今からどうにかできる話ではない。完全に断絶された自分への悠醐の気持ちは、戻ってくるはずがないのだから。
その事実が、静かに心を削っていく。
そんな一葉の荒んだ気持ちを、かろうじて現実に引き戻してくれたのは、意外にも副業で始めた清掃のバイトだった。
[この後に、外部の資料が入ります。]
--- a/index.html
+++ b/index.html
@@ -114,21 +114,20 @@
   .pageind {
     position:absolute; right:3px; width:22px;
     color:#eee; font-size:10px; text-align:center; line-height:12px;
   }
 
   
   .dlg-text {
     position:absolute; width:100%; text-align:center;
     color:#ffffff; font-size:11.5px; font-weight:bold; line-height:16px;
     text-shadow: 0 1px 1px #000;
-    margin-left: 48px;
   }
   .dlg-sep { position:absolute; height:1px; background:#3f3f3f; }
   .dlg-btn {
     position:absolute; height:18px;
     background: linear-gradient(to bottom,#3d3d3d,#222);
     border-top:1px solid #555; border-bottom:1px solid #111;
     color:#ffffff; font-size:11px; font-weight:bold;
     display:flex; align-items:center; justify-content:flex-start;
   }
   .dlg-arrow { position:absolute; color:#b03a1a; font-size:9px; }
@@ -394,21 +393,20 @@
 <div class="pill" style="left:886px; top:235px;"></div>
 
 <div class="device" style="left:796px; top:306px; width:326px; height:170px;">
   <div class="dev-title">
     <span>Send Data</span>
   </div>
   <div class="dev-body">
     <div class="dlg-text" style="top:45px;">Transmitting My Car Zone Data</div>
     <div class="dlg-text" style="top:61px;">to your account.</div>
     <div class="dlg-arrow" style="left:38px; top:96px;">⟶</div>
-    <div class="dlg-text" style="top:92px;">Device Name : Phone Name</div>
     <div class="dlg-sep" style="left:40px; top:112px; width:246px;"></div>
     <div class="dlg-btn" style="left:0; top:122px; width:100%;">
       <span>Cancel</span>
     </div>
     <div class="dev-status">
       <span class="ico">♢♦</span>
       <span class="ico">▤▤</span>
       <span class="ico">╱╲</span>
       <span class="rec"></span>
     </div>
「かずちゃん! 二階が済んだら、ピンチヒッターで四階トイレ頼むよ」
「終わったら、リーダーが買ってきてくれたシュークリーム、みんなで食べよう!」
明るい声がボイラー室に飛び交う。事務仕事の張り詰めた空気とは違う、どこか雑で、温かい日常。
一葉は一瞬だけ目を細め、それから静かに頷いた。
「……はい、シュークリーム楽しみです!」
初めこそ慣れない仕事と厳しい指導に戸惑っていた一葉だったが、少しずつ仕事をこなせるようになると、みな友好的に接してくれるようになった。今では冗談を言い合ったり、ときに真面目な話をしたりと、一葉にとって確実に居心地のいい場所に代わっていた。
(清掃バイト、始めてよかった)
温かな気持ちで、持ち場である四階に行くと、視線の先に悠醐の姿が見えた。
時折彼と病棟で会うことがあるが、一度気づかれたとき以外で、会話を交わしたことはない。
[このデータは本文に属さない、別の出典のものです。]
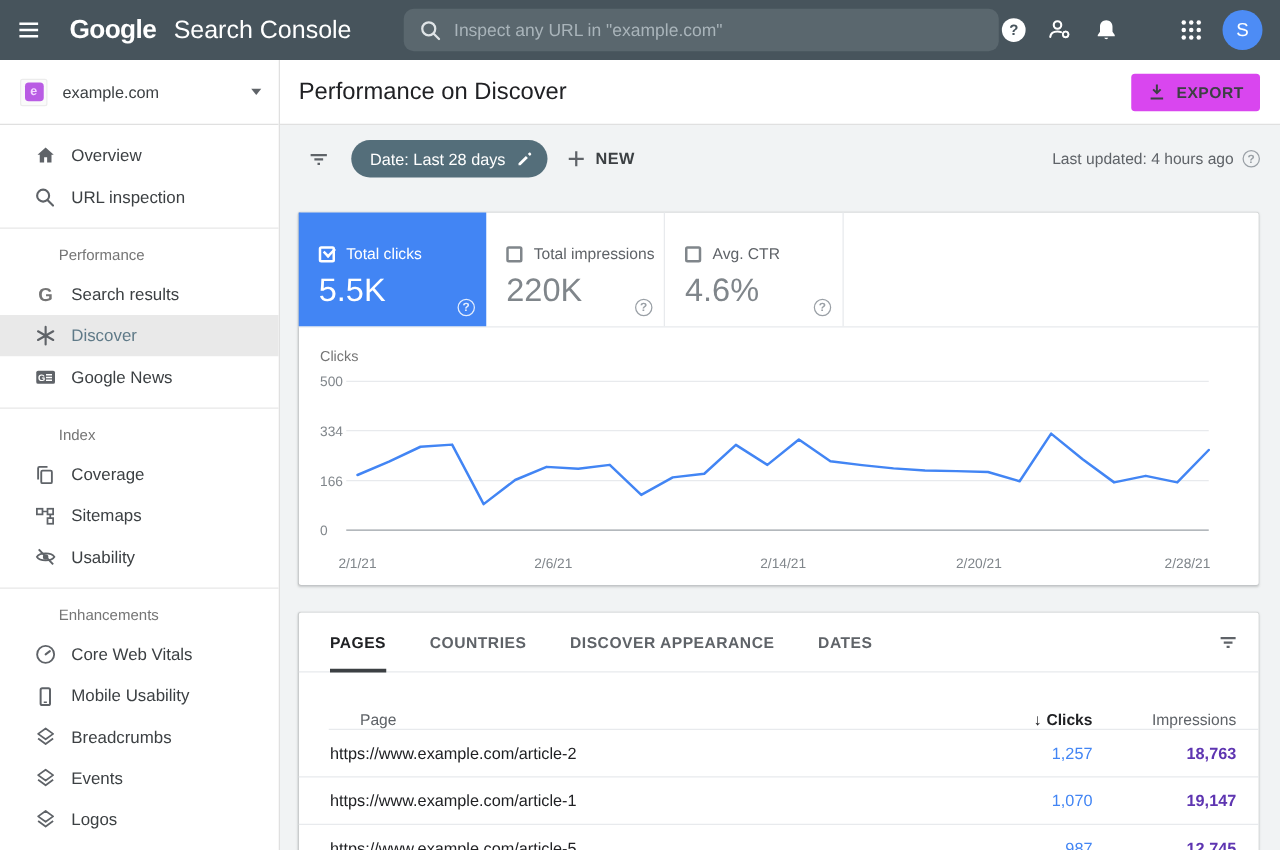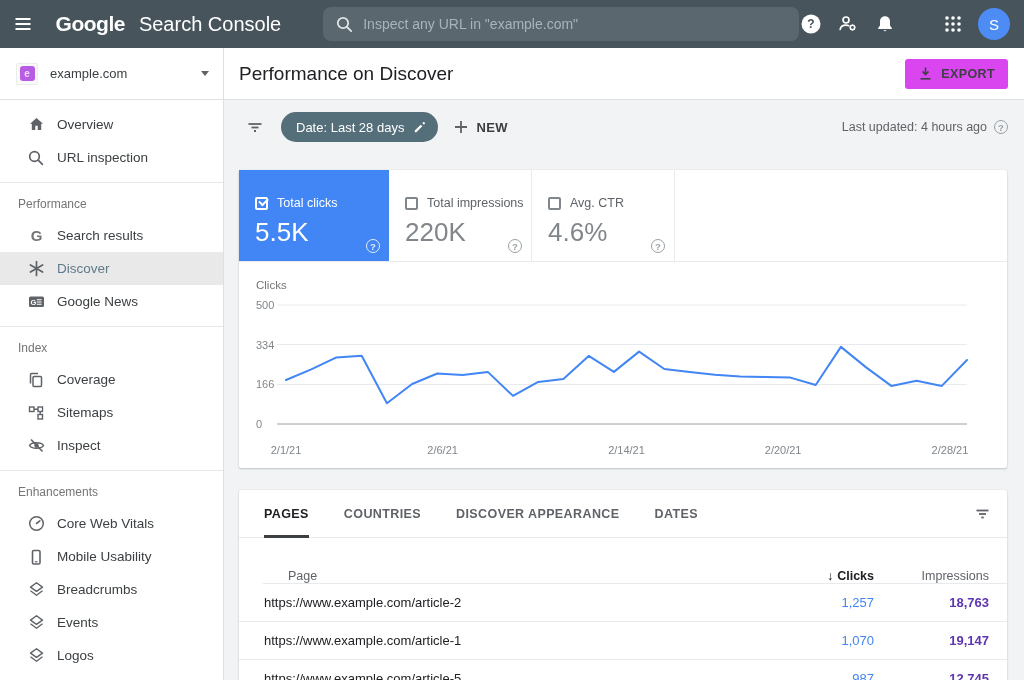--- a/index.html
+++ b/index.html
@@ -27,38 +27,38 @@
   
   .sidebar { width: 224px; background: #fff; border-right: 1px solid #e0e0e0; overflow: hidden; flex: 0 0 224px; }
   .property-row { height: 52px; display: flex; align-items: center; padding: 0 14px 0 16px; border-bottom: 1px solid #e0e0e0; cursor: pointer; }
   .favicon-wrap { width: 22px; height: 22px; background: #fafafa; border: 1px solid #ececec; border-radius: 2px; display: flex; align-items: center; justify-content: center; }
   .favicon { width: 15px; height: 15px; background: #b95ce4; border-radius: 3px; color: #f3d9ff; font-size: 10px; font-weight: 700; display: flex; align-items: center; justify-content: center; }
   .property-name { margin-left: 12px; font-size: 13px; color: #3c4043; }
   .caret-down { margin-left: auto; width: 0; height: 0; border-left: 4.5px solid transparent; border-right: 4.5px solid transparent; border-top: 5px solid #5f6368; }
   .nav-group { border-bottom: 1px solid #e8e8e8; padding: 6px 0 8px; }
   .nav-group.first { padding-top: 8px; }
   .nav-group:last-child { border-bottom: none; }
-  .nav-header { height: 30px; display: flex; align-items: center; padding-left: 18px; font-size: 12px; color: #757575; }
+  .nav-header { height: 30px; display: flex; align-items: center; padding-left: 18px; font-size: 12px; color: #757575; margin-left: 29px; }
   .nav-item { height: 33px; display: flex; align-items: center; padding-left: 26px; cursor: pointer; }
   .nav-item .ni-icon { width: 20px; height: 20px; display: flex; align-items: center; justify-content: center; flex: 0 0 20px; }
   .nav-item .ni-label { margin-left: 11px; font-size: 13.5px; color: #3c4043; }
   .nav-item.selected { background: #e9e9e9; }
   .nav-item.selected .ni-label { color: #5f7a88; }
 
   
   .main { flex: 1; display: flex; flex-direction: column; min-width: 0; background: #f1f3f4; overflow: hidden; }
   .page-header { flex: 0 0 52px; background: #fff; border-bottom: 1px solid #e0e0e0; display: flex; align-items: center; padding: 0 16px 0 15px; }
   .page-title { font-size: 19px; color: #202124; }
   .export-btn { margin-left: auto; height: 30px; background: #d946ef; border-radius: 3px; display: flex; align-items: center; gap: 8px; padding: 0 13px; cursor: pointer; font-size: 12.5px; font-weight: 700; letter-spacing: 0.4px; color: #3c4043; }
 
   
   .filter-bar { flex: 0 0 54px; display: flex; align-items: center; padding: 0 16px 0 22px; }
   .icon-btn { display: flex; align-items: center; justify-content: center; cursor: pointer; }
   .date-chip { margin-left: 17px; height: 30px; background: #546e7a; border-radius: 16px; display: flex; align-items: center; gap: 9px; padding: 0 12px 0 15px; color: #fff; font-size: 13px; cursor: pointer; }
-  .new-btn { margin-left: 15px; display: flex; align-items: center; gap: 7px; cursor: pointer; font-size: 13px; font-weight: 700; letter-spacing: 0.4px; color: #3c4043; }
+  .new-btn { margin-left: 15px; display: flex; align-items: flex-start; gap: 7px; cursor: pointer; font-size: 13px; font-weight: 700; letter-spacing: 0.4px; color: #3c4043; }
   .last-updated { margin-left: auto; display: flex; align-items: center; gap: 7px; font-size: 12.5px; color: #5f6368; }
 
   
   .card { background: #fff; border-radius: 2px; box-shadow: 0 1px 2px rgba(60,64,67,.25), 0 0 1px rgba(60,64,67,.2); }
   .chart-card { margin: 16px 16px 0 15px; width: 768px; height: 298px; flex: 0 0 298px; }
   .table-card { margin: 22px 16px 0 15px; width: 768px; }
 
   
   .metrics-row { height: 92px; display: flex; border-bottom: 1px solid #e8eaed; }
   .metric-card { width: 143px; position: relative; padding: 26px 14px 0 16px; border-right: 1px solid #e8eaed; cursor: pointer; }
@@ -250,21 +250,21 @@
           <span class="ni-label">Sitemaps</span>
         </div>
         <div class="nav-item">
           <span class="ni-icon">
             <svg width="19" height="19">
                 <path d="M2.5 9.5C4.6 5.8 14.4 5.8 16.5 9.5c-2.1 3.7-11.9 3.7-14 0z" fill="none" stroke="#5f6368" stroke-width="1.5"></path>
                 <circle cx="9.5" cy="9.5" r="2.2" fill="#5f6368"></circle>
                 <path d="M4 3.5l11.5 12" stroke="#5f6368" stroke-width="1.6"></path>
               </svg>
           </span>
-          <span class="ni-label">Inspect</span>
+          <span class="ni-label">Usability</span>
         </div>
       </div>
 
       <div class="nav-group">
         <div class="nav-header">Enhancements</div>
         <div class="nav-item">
           <span class="ni-icon">
             <svg width="19" height="19">
                 <circle cx="9.5" cy="9.5" r="6.8" fill="none" stroke="#5f6368" stroke-width="1.5"></circle>
                 <path d="M9.5 9.5l3.4-2.6" stroke="#5f6368" stroke-width="1.6" stroke-linecap="round"></path>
彼は看護師らしき女性と会話している。いつもポーカーフェイスの彼が、打ち解けたように微笑んでいる姿を見て、胸がぎゅっと締め付けられた。
(悠醐さん、あんなふうに笑うんだ)
いや、人間なんだから当たり前だ。だが、再会してから一度も笑っている姿を見たことがなかったので、ずっとあんな感じなのかと思いっていた。でもどうやら自分にだけ、そうだったらしい。
ショックを隠せないままそちらを見ていると、ふいに彼がこちらを振り返った。
とっさに視線を逸らすと、タイミングを計ったように近くにいた清掃バイトの女性の先輩が声をかけてくれる。
「かずちゃん、奥の階段の塵拭きが終わってないみたいで、急ごう!」
「はい!」
悠醐の視線から逃れるようにして、一葉はその場から立ち去った。この気まずい状況を救ってくれた先輩へ、心の中で密かに感謝する。
(今は考えない、悠醐さんのことは……)
それから医療事務の仕事と副業のバイトを連勤して数日後に、予定していた父の手術日がやってきた。